For the survivors, families and advocates who tuned into the virtual event hosted by the Conference on Jewish Material Claims Against Germany, or Claims Conference, Reiner’s words carried added weight, having been recorded just weeks before he and his wife, Michele Singer Reiner, were killed in their home on Sunday.
Ahead of Reiner’s pre-recorded remarks, Greg Schneider, the executive vice president of the Claims Conference, said that Reiner had begun working on the organization’s annual International Holocaust Survivors Night a few years ago, including appearances in the virtual screening in 2023 and 2024. The organization has disbursed restitution money to survivors since 1951.
Schneider then read a quote from a 2017 Jewish Telegraphic Agency interview with Reiner.
“Yes, all this is reflected in my work. It’s my sensibility. I’m a Jew. I was raised a Jew. I value honesty and integrity and knowledge and education and all those values I was raised with,” said Schneider, quoting Reiner.

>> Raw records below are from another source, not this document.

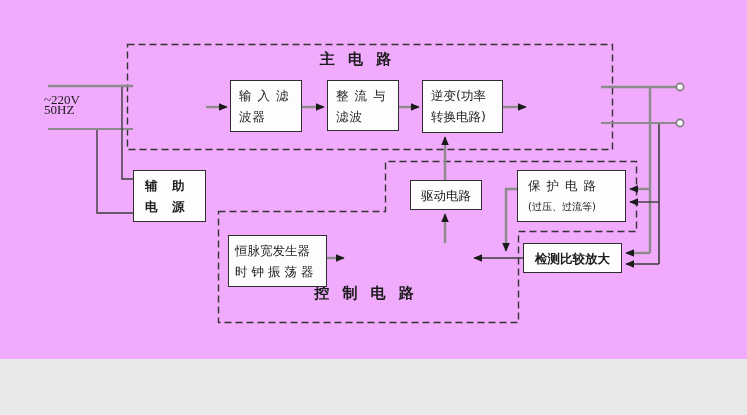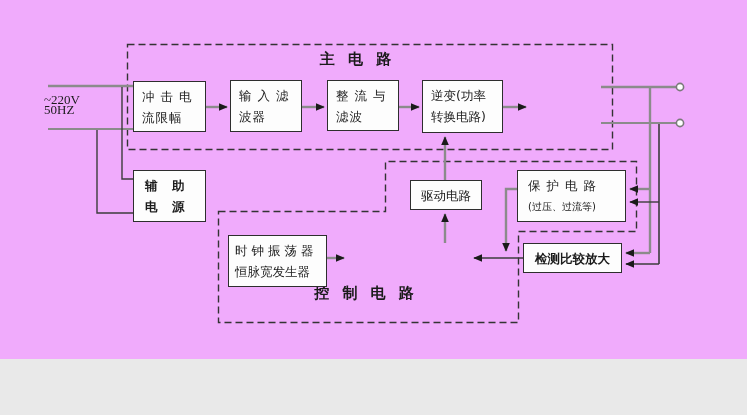--- a/index.html
+++ b/index.html
@@ -79,24 +79,20 @@
 
     <polyline points="517,189 506,189 506,251" fill="none" stroke="#8b8b8b" stroke-width="2.4" marker-end="url(#ah)"></polyline>
   </svg>
 
   <div class="grp-label" style="left:300px;top:50px;width:115px;">主 电 路</div>
   <div class="grp-label" style="left:301px;top:284px;width:130px;">控 制 电 路</div>
 
   <div class="src-label" style="left:44px;top:92px;">~220V</div>
   <div class="src-label" style="left:44px;top:94px;margin-top:8px;">50HZ</div>
 
-  <div class="blk" style="left:133px;top:81px;width:73px;height:51px;">
-    <span class="ln">冲 击 电</span>
-    <span class="ln">流限幅</span>
-  </div>
   <div class="blk" style="left:230px;top:80px;width:72px;height:52px;">
     <span class="ln">输 入 滤</span>
     <span class="ln">波器</span>
   </div>
   <div class="blk" style="left:327px;top:80px;width:72px;height:51px;">
     <span class="ln">整 流 与</span>
     <span class="ln">滤波</span>
   </div>
   <div class="blk" style="left:422px;top:80px;width:81px;height:53px;letter-spacing:0;">
     <span class="ln">逆变(功率</span>
@@ -109,22 +105,22 @@
   </div>
 
   <div class="blk center" style="left:410px;top:180px;width:72px;height:30px;letter-spacing:0;">
     <span class="ln">驱动电路</span>
   </div>
   <div class="blk small2" style="left:517px;top:170px;width:109px;height:52px;padding-left:10px;">
     <span class="ln">保 护 电 路</span>
     <span class="ln">(过压、过流等)</span>
   </div>
   <div class="blk" style="left:228px;top:235px;width:99px;height:52px;padding-left:6px;letter-spacing:0;">
+    <span class="ln">恒脉宽发生器</span>
     <span class="ln">时 钟 振 荡 器</span>
-    <span class="ln">恒脉宽发生器</span>
   </div>
   <div class="blk center bold" style="left:523px;top:243px;width:99px;height:30px;letter-spacing:0;">
     <span class="ln">检测比较放大</span>
   </div>
 
   <div class="caption" style="left:340px;top:361px;width:70px;">图 1</div>
 
 </div>
 
 </body></html>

Concluding his introduction to Reiner’s address, Schneider said, “Rob and Michelle, we will carry on your values of acting with honesty, integrity, knowledge and education.”
As Reiner came on the screen, surrounded by posters from some of his most acclaimed films, including “The Princess Bride” and “A Few Good Men,” he began by describing his family’s “personal connection” to the Holocaust.
“Thank you again for asking me to join your evening, I can tell you that what you’re all about means a lot to me,” Reiner said in the video. “Personally, my wife, her mother, was in Auschwitz, and her whole family died there. Her mother was the only survivor, and my aunt was also in Auschwitz.”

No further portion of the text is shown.